Featured in Legion Riders
Rolling out the welcome (place) mats
Singer-songwriter Joe Denim performs at the Veterans Club in Sturgis, S.D. Post 33 Legion family members help serve meals to thousands of people at the club during the Sturgis Motorcyle Rally. (Photo by Steve B. Brooks)

In a somewhat unique arrangement that has worked for around 50 years, American Legion Post 33 and Veterans of Foreign Wars Post 2730 have shared a facility in downtown Sturgis, S.D., that is the home of the Sturgis Veterans Club. This week, however, there are quite a few more guests at the club.

Since Aug. 3, the post has uplheld its longtime tradition of serving breakfast, lunch and dinner for the hundreds of thousands of folks in Sturgis – a town whose population normally hovers at around 6,400. Post 33 Commander Darrel Barry, a National Guard retiree, said the post could easily serve more than 4,000 people by the time they serve their last breakfast on Aug. 11.

“We pretty much serve all day long, up until the last person leaves,” Barry said. “It will start to taper off toward the end of the week, but we had a few days where we were up over 600 people.”

A breakfast buffet is just $9, while the lunch and dinner menu consists of chicken wings, fish sandwiches, chicken strips and hamburgers – “We make really good hamburgers,” Barry admits.

Barry also is proud of the physical appearance of the post this year, thanks to a recent renovation courtesy of the Craftsman “Make A Difference” Tour, Sears Heroes at Home and Rebuilding Together. The post got new carpeting, refinished floors, newly painted walls and an electrical overhaul during the project.

“We had no idea that was going to happen,” Barry said. “It was a pretty nice surprise.”

Barry said providing all the meals is a lot of work, and only the restaurant waitresses get paid for their time. But it’s a good experience.

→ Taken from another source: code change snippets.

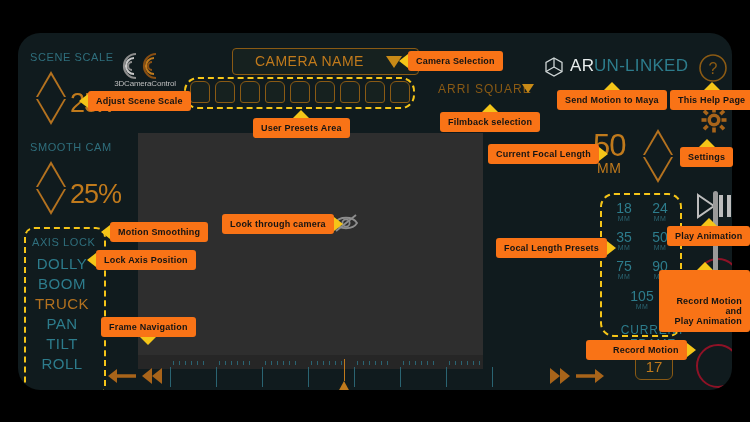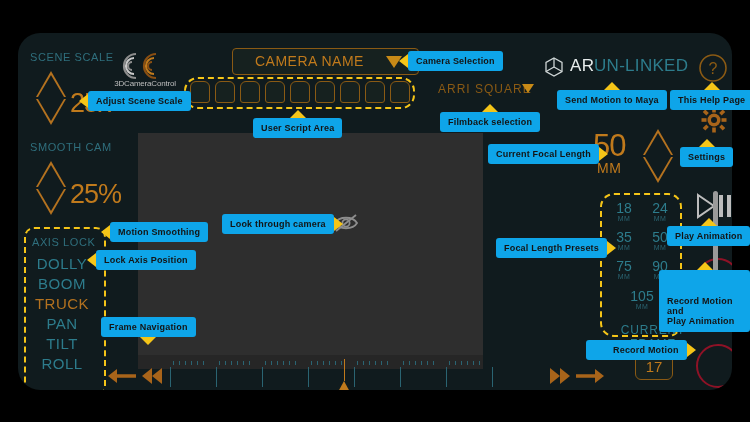--- a/index.html
+++ b/index.html
@@ -10,23 +10,23 @@
     background:#101b1e;border-radius:22px;overflow:hidden;}
 
   
   .viewport{position:absolute;left:120px;top:100px;width:345px;height:222px;background:#2e2e2e;}
   .vp-bottom{position:absolute;left:120px;top:322px;width:345px;height:14px;background:#262626;}
 
   
   .lbl{position:absolute;color:#2f6f7d;font-size:11px;letter-spacing:.6px;white-space:nowrap;}
 
   
-  .tip{position:absolute;background:#0ea5e9;color:#141414;font-size:9px;font-weight:bold;
+  .tip{position:absolute;background:#f97316;color:#141414;font-size:9px;font-weight:bold;
        letter-spacing:.2px;padding:5px 8px;border-radius:3px;white-space:nowrap;line-height:1.15;
-       text-align:left;z-index:40;}
+       text-align:right;z-index:40;}
   .tip .pt{position:absolute;width:0;height:0;}
   
   .pt-l{left:-9px;top:50%;margin-top:-7px;border-top:7px solid transparent;border-bottom:7px solid transparent;border-right:9px solid #f5c518;}
   .pt-r{right:-9px;top:50%;margin-top:-7px;border-top:7px solid transparent;border-bottom:7px solid transparent;border-left:9px solid #f5c518;}
   .pt-u{top:-8px;left:50%;margin-left:-8px;border-left:8px solid transparent;border-right:8px solid transparent;border-bottom:8px solid #f5c518;}
   .pt-d{bottom:-8px;left:50%;margin-left:-8px;border-left:8px solid transparent;border-right:8px solid transparent;border-top:8px solid #f5c518;}
 
   
   .spin{position:absolute;width:30px;}
   .tri-o-up,.tri-o-dn{position:relative;width:30px;height:27px;}
@@ -340,21 +340,21 @@
     <span>Lock Axis Position</span>
   </div>
 
   <div class="tip" style="left:101px;top:317px;">
     <span class="pt pt-d"></span>
     <span>Frame Navigation</span>
   </div>
 
   <div class="tip" style="left:253px;top:118px;">
     <span class="pt pt-u"></span>
-    <span>User Script Area</span>
+    <span>User Presets Area</span>
   </div>
 
   <div class="tip" style="left:408px;top:51px;">
     <span class="pt pt-l"></span>
     <span>Camera Selection</span>
   </div>
 
   <div class="tip" style="left:440px;top:112px;">
     <span class="pt pt-u"></span>
     <span>Filmback selection</span>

“We trade Legion post license plates with people who come to our post,” he said, motioning to the dozens of license plates hanging from the ceiling and lining one of the post’s walls. “It’s a pretty cool thing. And the people who come here are pretty nice. The term ‘biker’ is a lot nicer now than it used to be. It’s sort of like the word ‘veteran.’ Veterans are thought of pretty highly now, and that wasn’t always the case.”